* Try it *
What you should copy is the line containing "- userAgent |" and all lines after it in the entries below, exactly and without anything added.

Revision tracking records
[Start of section]

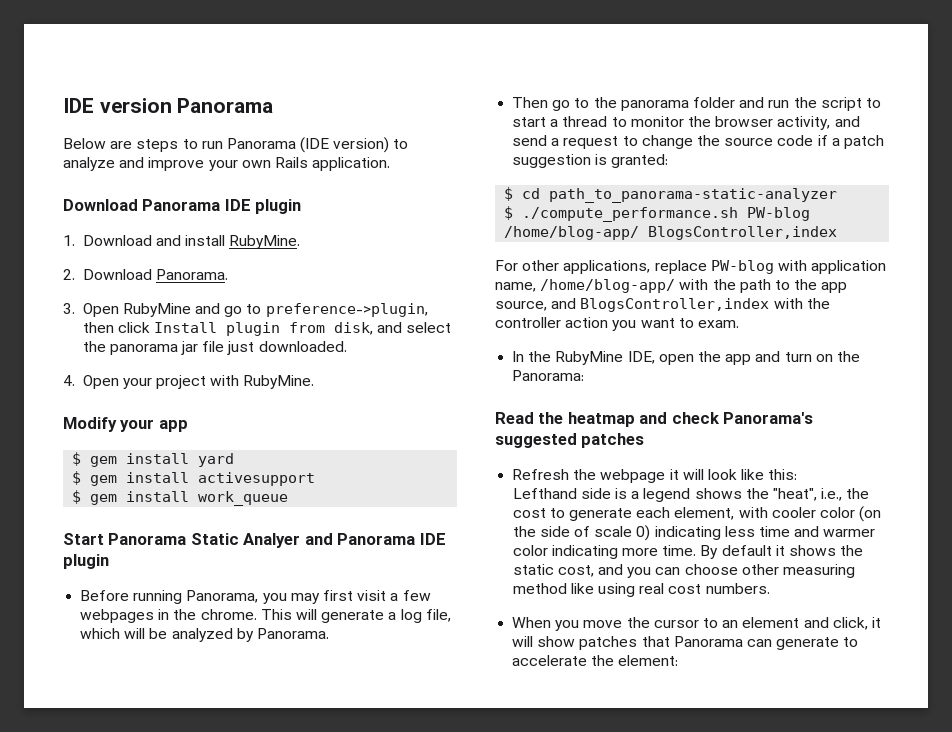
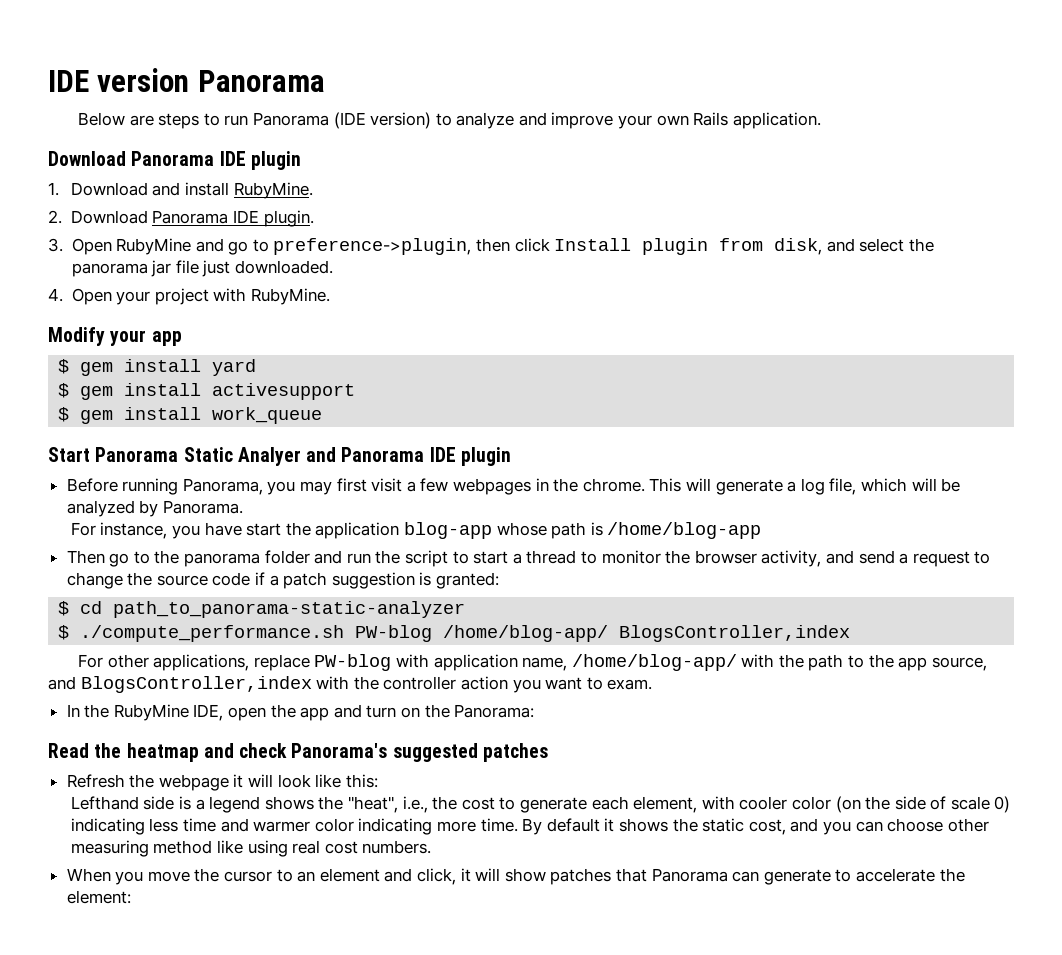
- 2. Download Panorama.
+ 2. Download Panorama IDE plugin.
+ For instance, you have start the application blog-app whose path is /home/blog-app

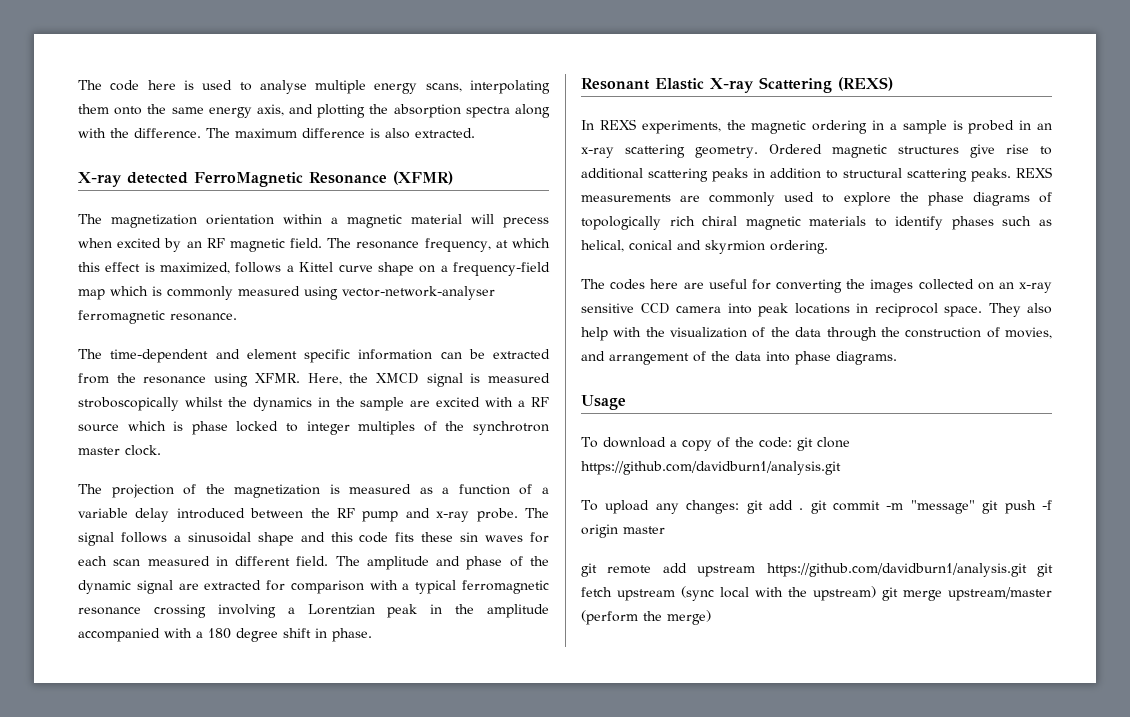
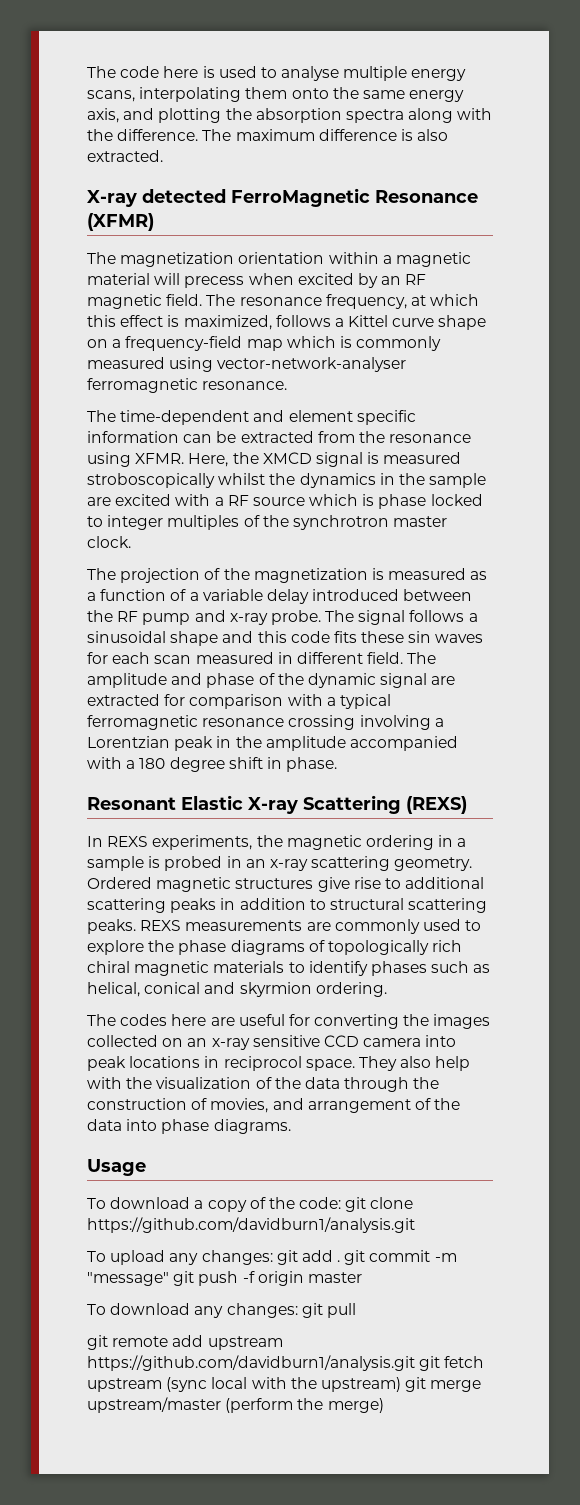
+ To download any changes: git pull

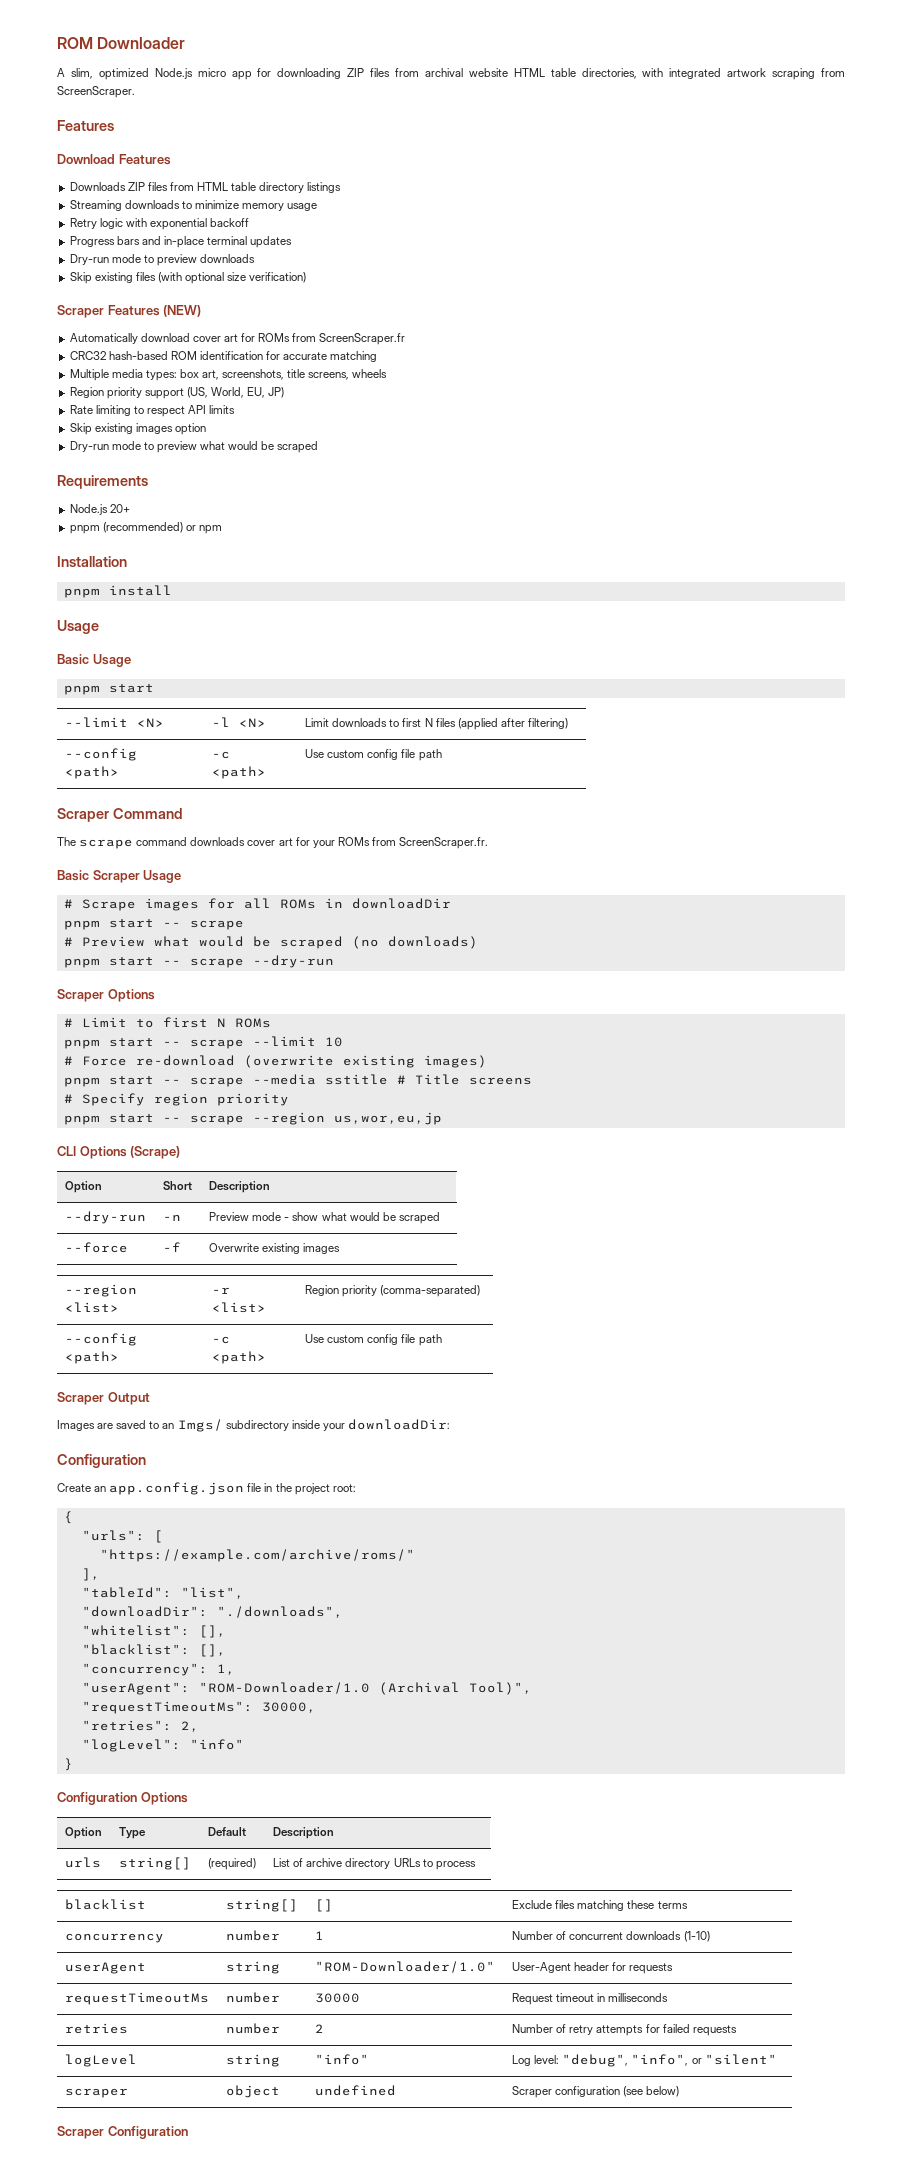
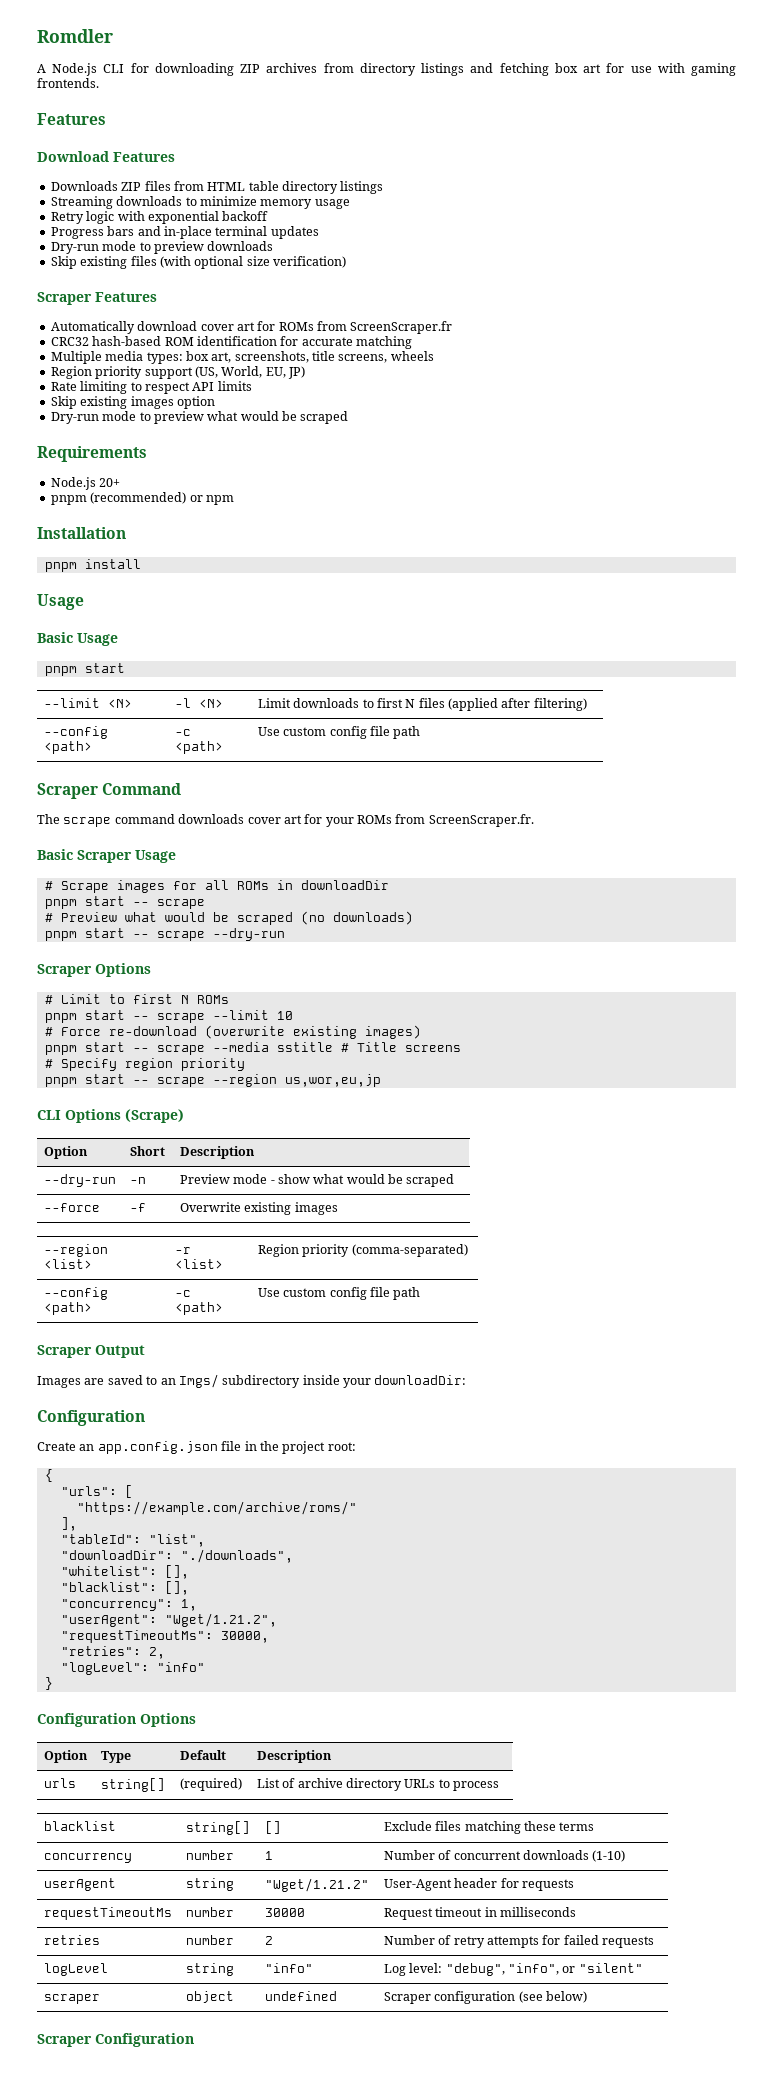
- ROM Downloader
+ Romdler
- A slim, optimized Node.js micro app for downloading ZIP files from archival website HTML table directories, with integrated artwork scraping from ScreenScraper.
+ A Node.js CLI for downloading ZIP archives from directory listings and fetching box art for use with gaming frontends.
- Scraper Features (NEW)
+ Scraper Features
- "userAgent": "ROM-Downloader/1.0 (Archival Tool)",
+ "userAgent": "Wget/1.21.2",
- userAgent | string | "ROM-Downloader/1.0" | User-Agent header for requests
+ userAgent | string | "Wget/1.21.2" | User-Agent header for requests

[End of section]

* Reply to the exercise *
- userAgent | string | "ROM-Downloader/1.0" | User-Agent header for requests
+ userAgent | string | "Wget/1.21.2" | User-Agent header for requests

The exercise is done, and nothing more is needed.